Seminar on "Surface Stress and the Mechanics of Compliant Solids".


Monday, April 17, 2017 - 3:30pm to 4:30pm


Elings Hall, room 1605


Prof. Anand Jagota

While we are all familiar with surface tension in liquids and the variety of phenomena it influences, its role or even its existence has been moot for solids.  For conventional stiff solids, by which we mean materials with Young’s modulus greater than a few mega-Pascal, surface tension or, more appropriately, surface stress is weak in the sense that its influence is negligible except at length scales smaller than a few nanometers.  This length scale over which such “solid capillarity” matters is given by an elastocapillary length: the ratio of characteristic surface stress and elastic modulus.  That is, surface stress exerts an important and sometimes dominant influence on the deformation of compliant solids – those with Young’s modulus less than a few mega-Pascal – at continuum length scales.  The influence of surface stress can thus strongly alter the mechanics of phenomena that involve deformation of a surface.  This talk will discuss three such phenomena:

(a) Flattening of an undulating surface due to surface stress

We show that a hydrogel replica of a periodically patterned surface deforms into one that has significantly attenuated amplitude.  Reduction in amplitude can be modeled as elastic deformation driven by surface stress.

(b) Role of surface stress in wetting problems

A liquid drop placed on a compliant substrate causes it to deform and, in general, invalidates Young’s equation for contact angles.  Now, equilibrium shapes must satisfy conditions of both configurational and force equilibrium.  In particular, we study the deformation of elastomeric film due to a water droplet.  For sufficiently thin films, the equilibrium shape of the bulge is governed by balance of surface tensions, Neumann’s triangle, which is different from Young's equation.  
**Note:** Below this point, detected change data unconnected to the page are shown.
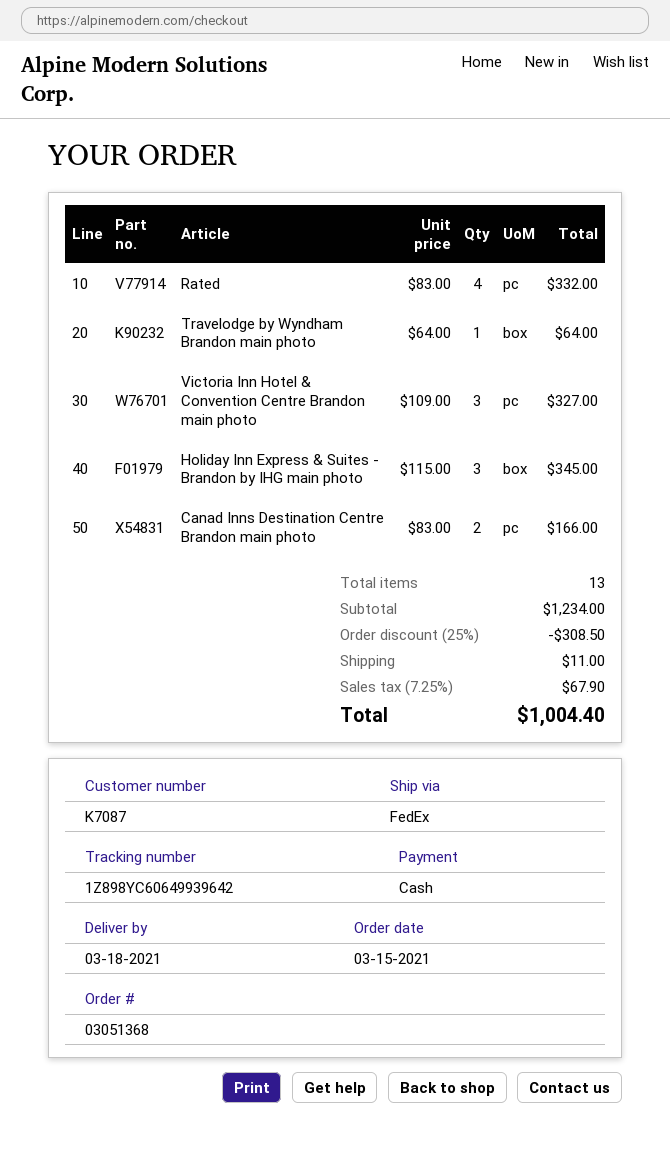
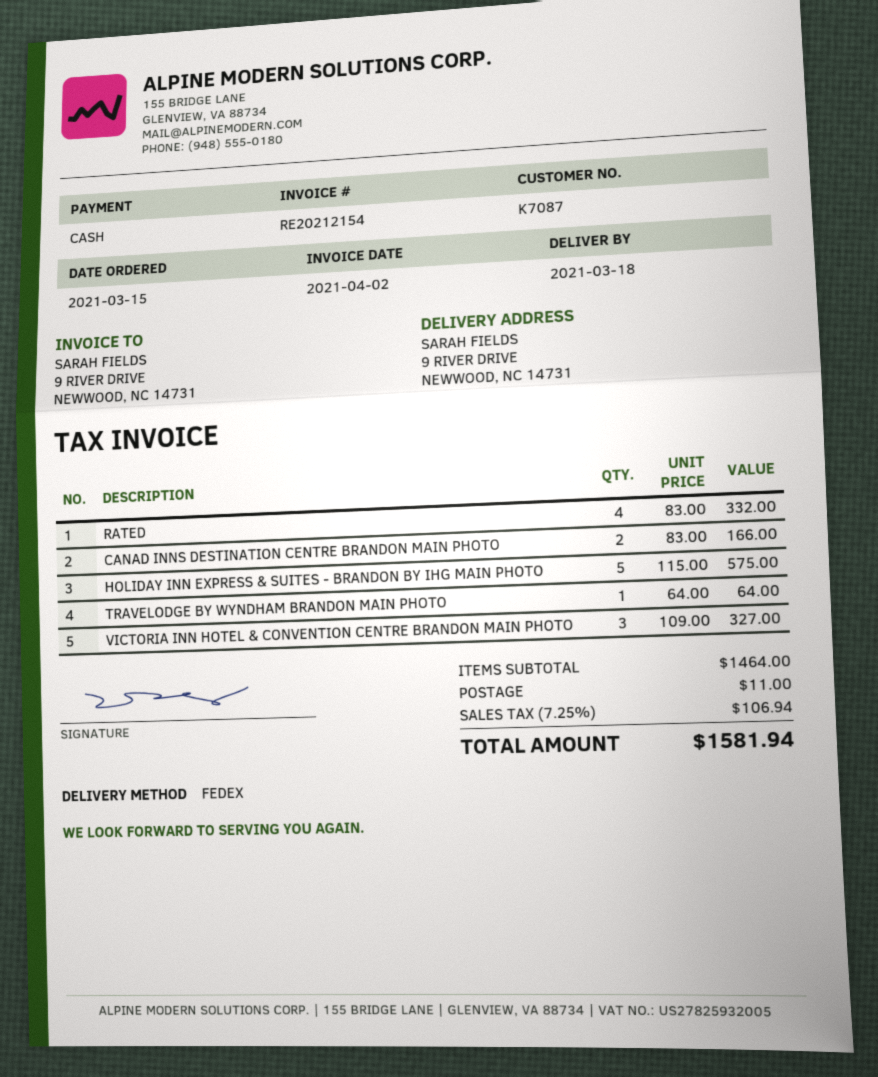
Holiday Inn Express & Suites - Brandon by IHG main photo: 3 x 115.00 = 345.00 -> 5 x 115.00 = 575.00
subtotal: 1234.00 -> 1464.00
discount: 25% = 308.50 -> none
tax: 7.25% = 67.90 -> 7.25% = 106.94
total: 1004.40 -> 1581.94

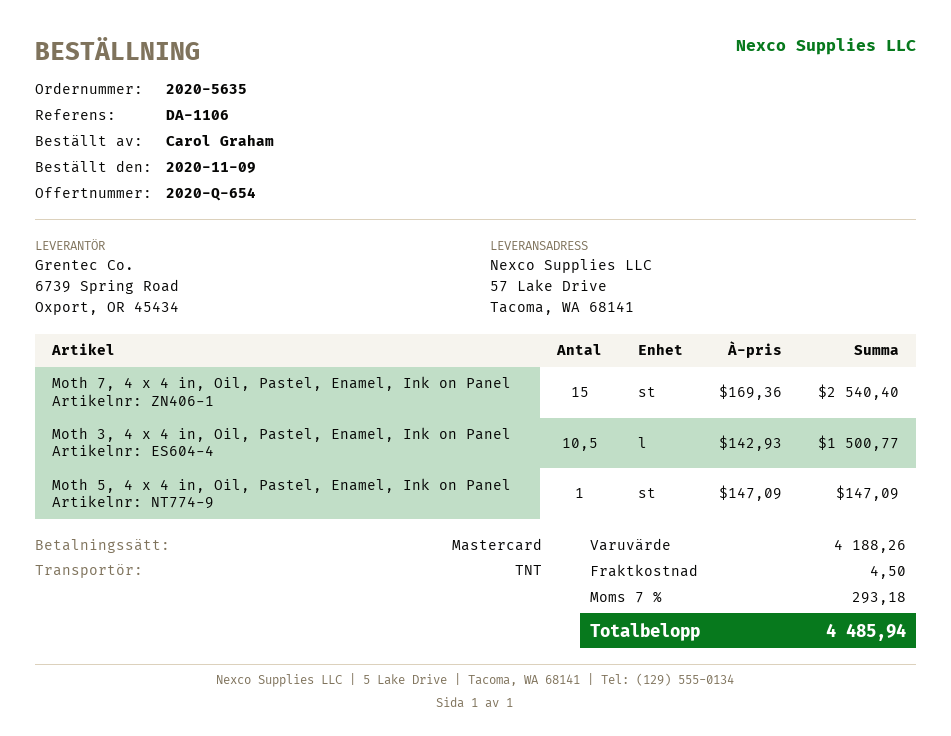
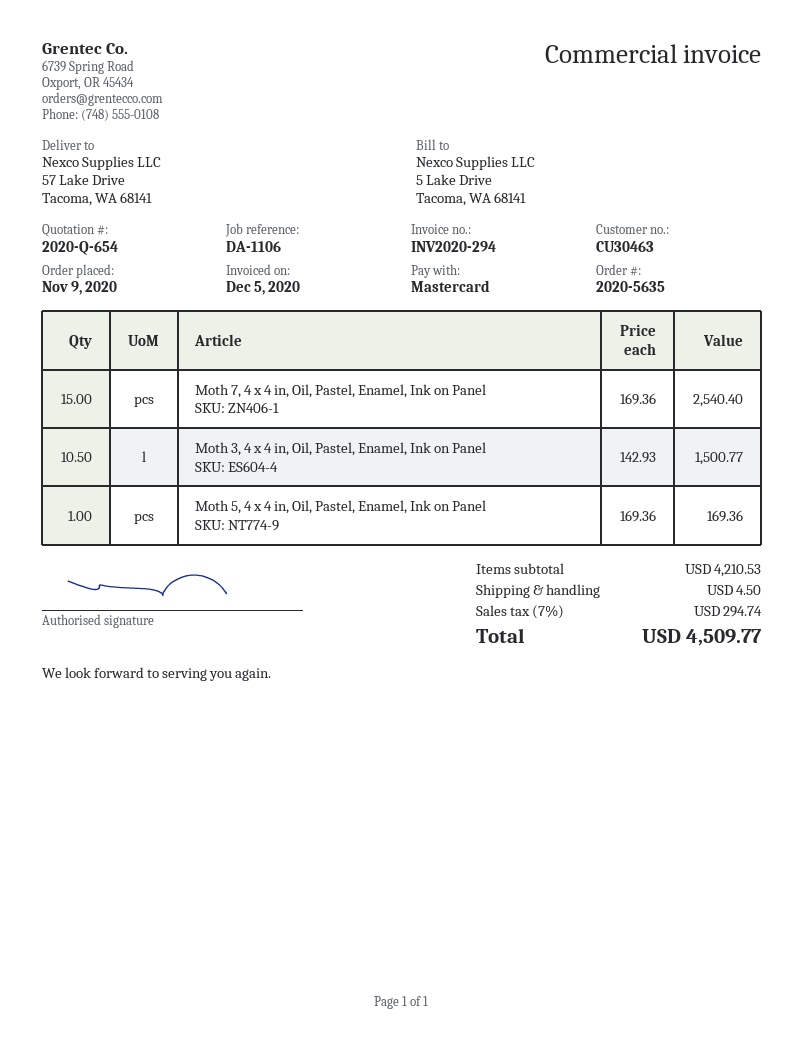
Moth 5, 4 x 4 in, Oil, Pastel, Enamel, Ink on Panel: 1 x 147.09 = 147.09 -> 1 x 169.36 = 169.36
subtotal: 4188.26 -> 4210.53
tax: 7% = 293.18 -> 7% = 294.74
total: 4485.94 -> 4509.77

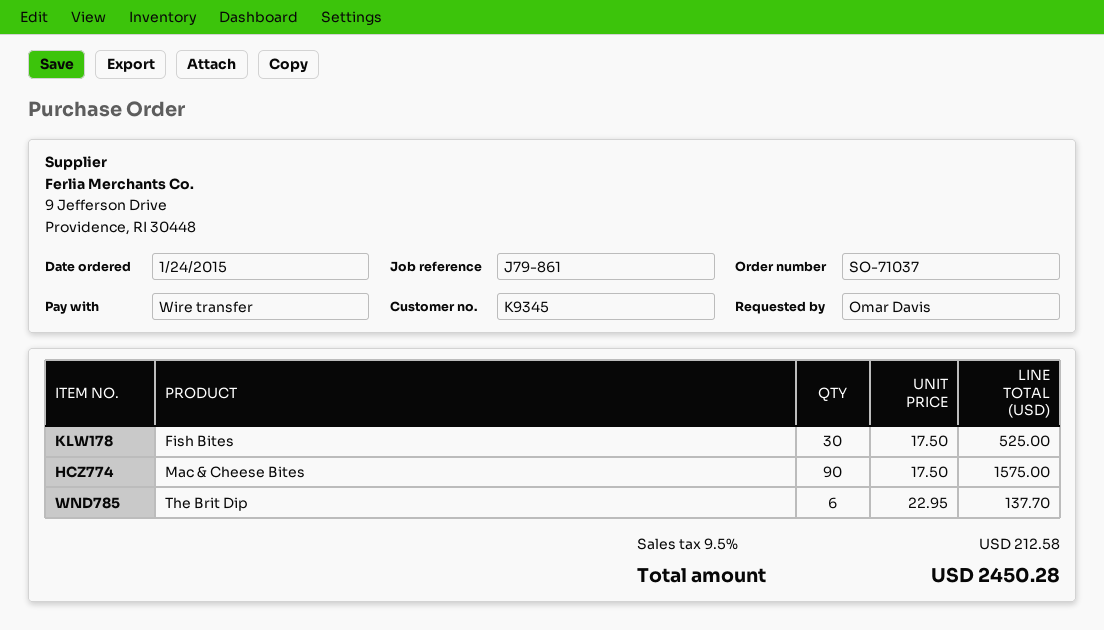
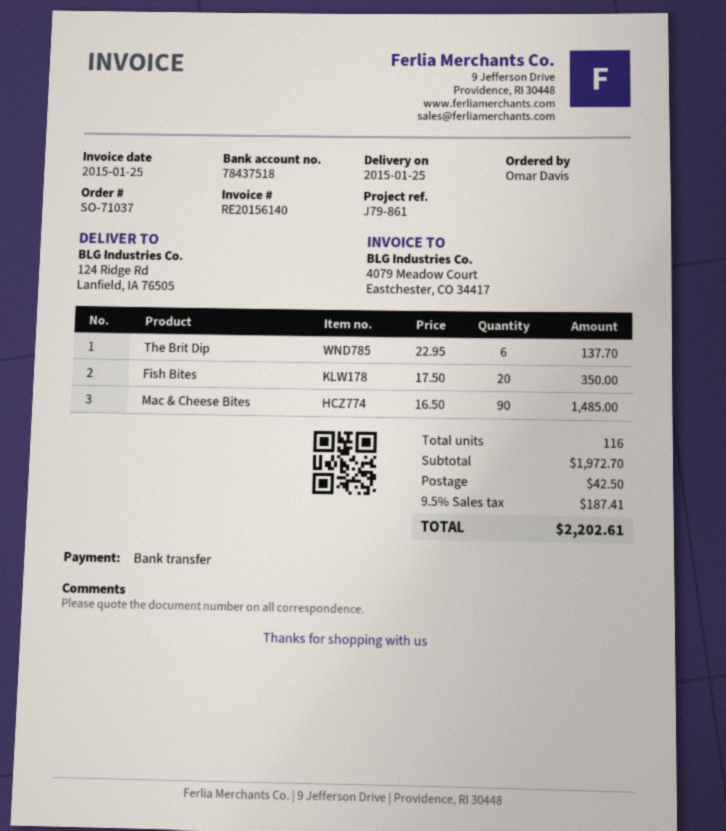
Fish Bites: 30 x 17.50 = 525.00 -> 20 x 17.50 = 350.00
Mac & Cheese Bites: 90 x 17.50 = 1575.00 -> 90 x 16.50 = 1485.00
shipping: none -> 42.50
tax: 9.5% = 212.58 -> 9.5% = 187.41
total: 2450.28 -> 2202.61

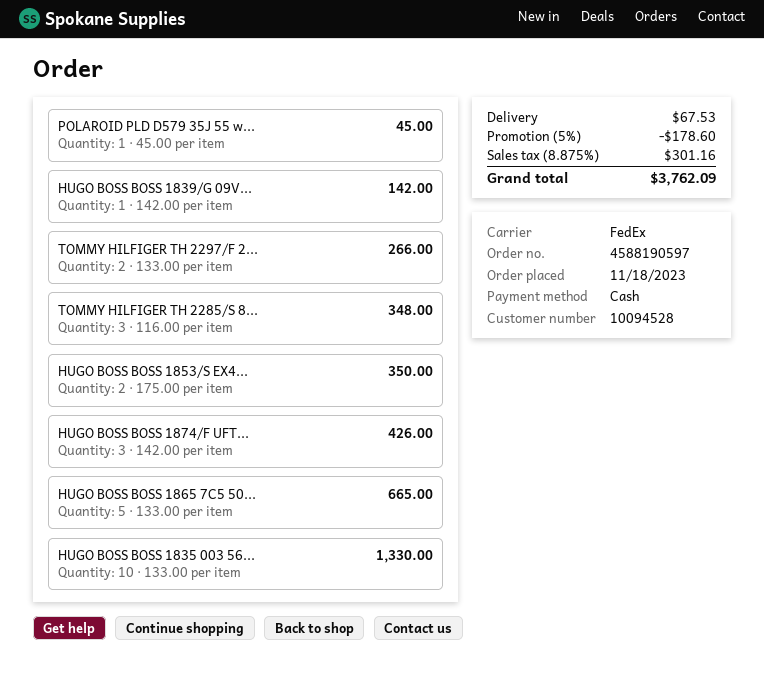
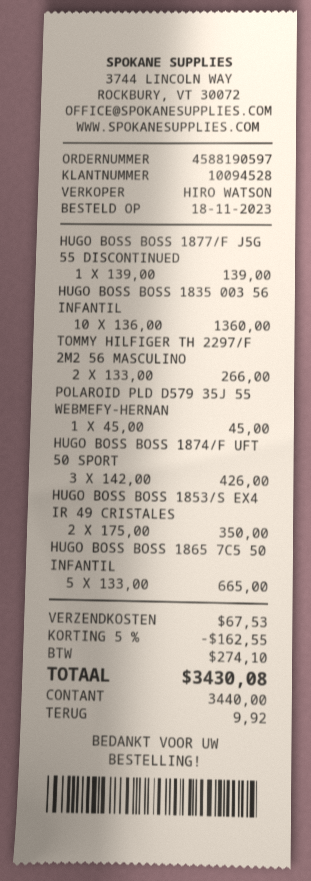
HUGO BOSS BOSS 1839/G 09V...: 1 x 142.00 = 142.00 -> none
TOMMY HILFIGER TH 2285/S 8...: 3 x 116.00 = 348.00 -> none
HUGO BOSS BOSS 1835 003 56...: 10 x 133.00 = 1330.00 -> 10 x 136.00 = 1360.00
HUGO BOSS BOSS 1877/F J5G 55 DISCONTINUED: none -> 1 x 139.00 = 139.00
discount: 5% = 178.60 -> 5% = 162.55
tax: 301.16 -> 274.10
total: 3762.09 -> 3430.08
(c) Effect of surface stress on contact mechanics

For sufficiently compliant materials or small indenters, the Johnson-Kendall-Roberts theory of adhesive contact is no longer valid as stress in the surface becomes the dominant agent resisting deformation.  We discuss experiments and theory of indentation in the presence of surface stress, particularly the special case of indentation of a clamped film, in which surface stress plays an important role for relatively stiff materials.

Anand Jagota is Professor of Chemical and Biomolecular Engineering and Director of Bioengineering at Lehigh University.  His training is all in Mechanical Engineering: PhD in 1988 from Cornell University and B.Tech. in 1983 from the Indian Institute of Technology, Delhi.  Jagota worked at the DuPont Company from 1988 – 2004 except for a two-year teaching stint at the Indian Institute of Technology, Delhi from 1994-1996.  He has been at Lehigh University since 2004.  His interests are in interfacial mechanical properties ranging from the molecular to the continuum scale.  This includes an interest in adhesion, friction, contact problems, fracture, and the role of surface stress.